Absolutely valid. In the context of identity verification, I trust ID.me more than random companies that do not have government contracts because government contracts come with security and compliance regulations that require regular audit and make the chances of breach less likely. In either case, it’s a private company and, as any security nut would have told you, when it gets sold all bets are off like 23andme. Even more importantly, in the US, any kind of ID verification is a terrible idea, government or private, because we have no data regulation or privacy constraints. I call out the US here because we have no GDPR equivalent (CCPA wouldn’t hold up to federal data). Even if ID verification were conducted by the government, it can still be used for gnarly shit like we saw with ICE and DOGE.
On a sliding scale of evil, ID.me is the evil I know will currently fight to continue remaining the only evil which is the only solace I have in the US.
ID.ME is awful and buggy.
Identifying yourself for official business on a government site is not the same as providing official ID to a random picture sharing site. Pretty much every service has had a leak which required heaps of people to change their trusted password.
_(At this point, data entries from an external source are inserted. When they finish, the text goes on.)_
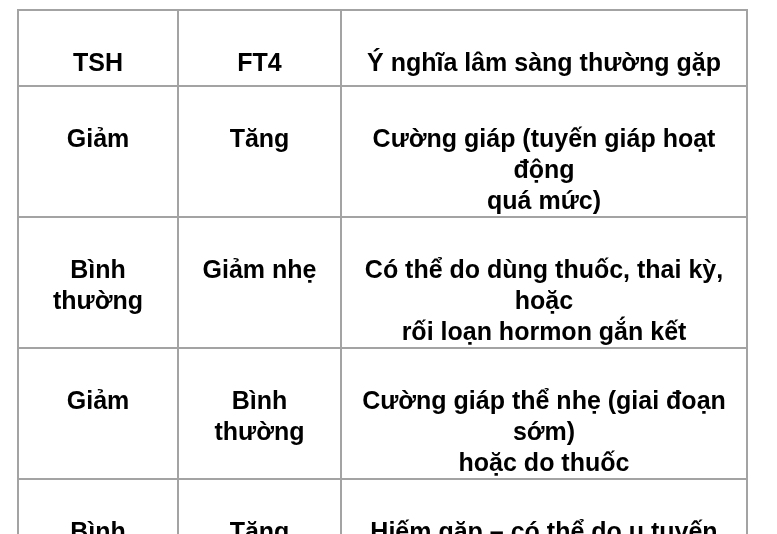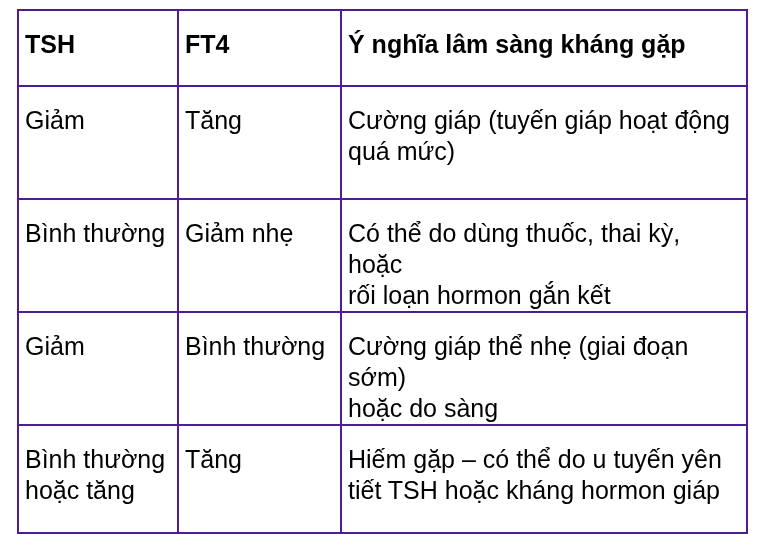"TSH" th, td { border: 2px solid #4c1d95 -> 2px solid #a3a3a3; padding: 18px 6px 0 6px -> 36px 6px 0 6px; text-align: left -> center }
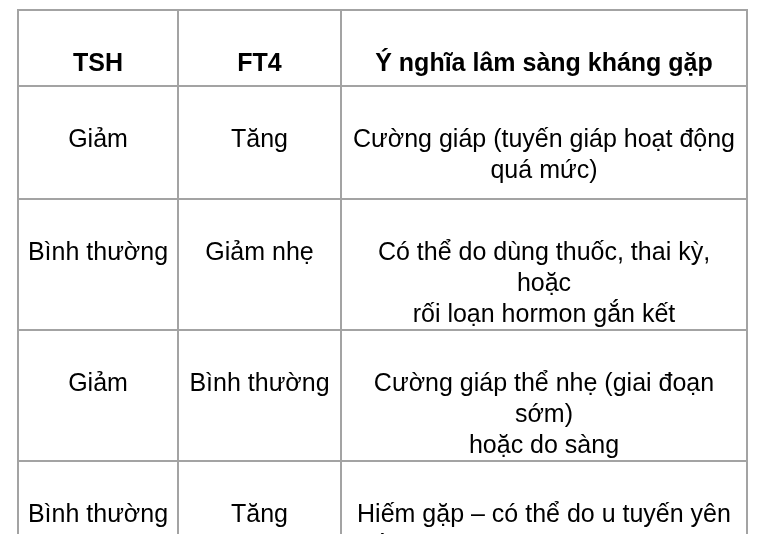"Ý nghĩa lâm sàng kháng" th { text: kháng -> thường }
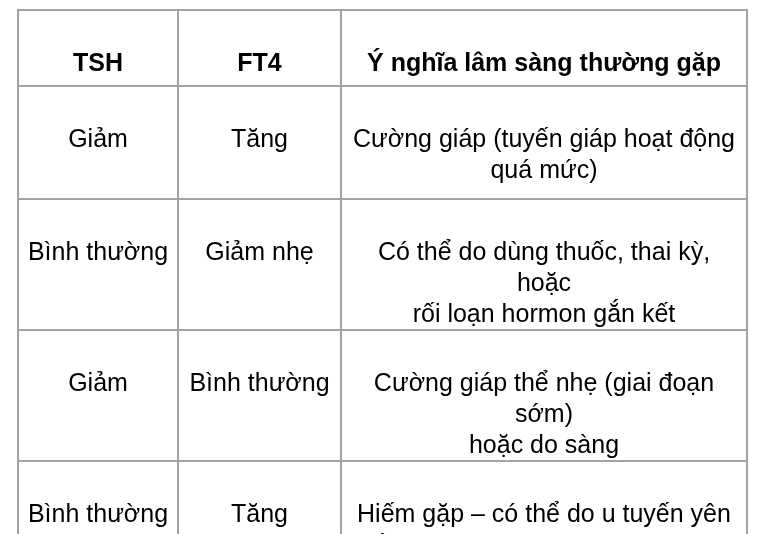"Giảm" td { font-weight: normal -> bold }
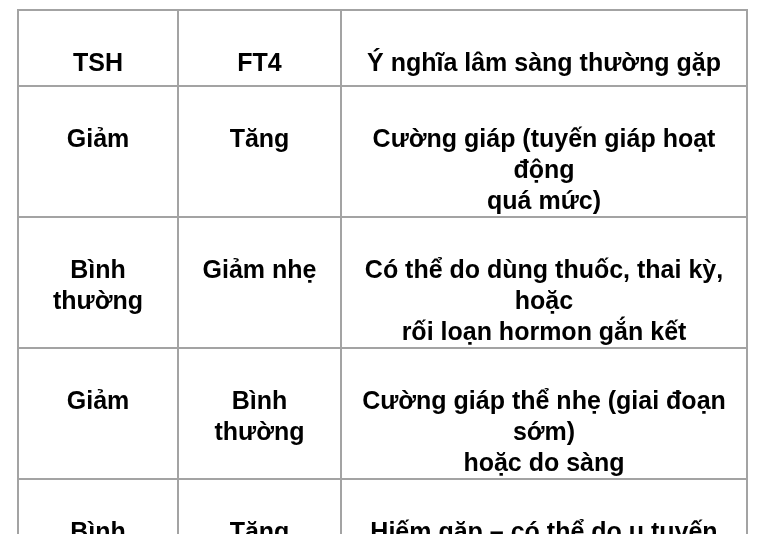"Cường giáp thể nhẹ (giai" td { text: sàng -> thuốc }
How would you fix this when they leaked your full official identity?
Personally I've found online banking, medical and travel services rather hard to resist.
Those new mobile phone things the kids are using also have biometrics and internets and look pretty handy to have around.
It's just a new "Think of the children", only worse than going after backdoors in cryptography.
Now it's "OS-level" identity checks, which means TPM+secure boot hardware lockout.
This is just more child abuse disguised as "parental rights". It becomes clear how harmful this is when you realise that not all parents have their childrens best interests at heart (even if they think they do and sincerely mean well) and allowing parents to censor the information children have available to them allows them to censor information that the children learn only too late to prevent harm.
The issue is that any software is a blackbox when running.
There is no way for a user to know what code is running let alone verifying that a specific code is actually running on a device, combine that with a sector that keeps wanting more data.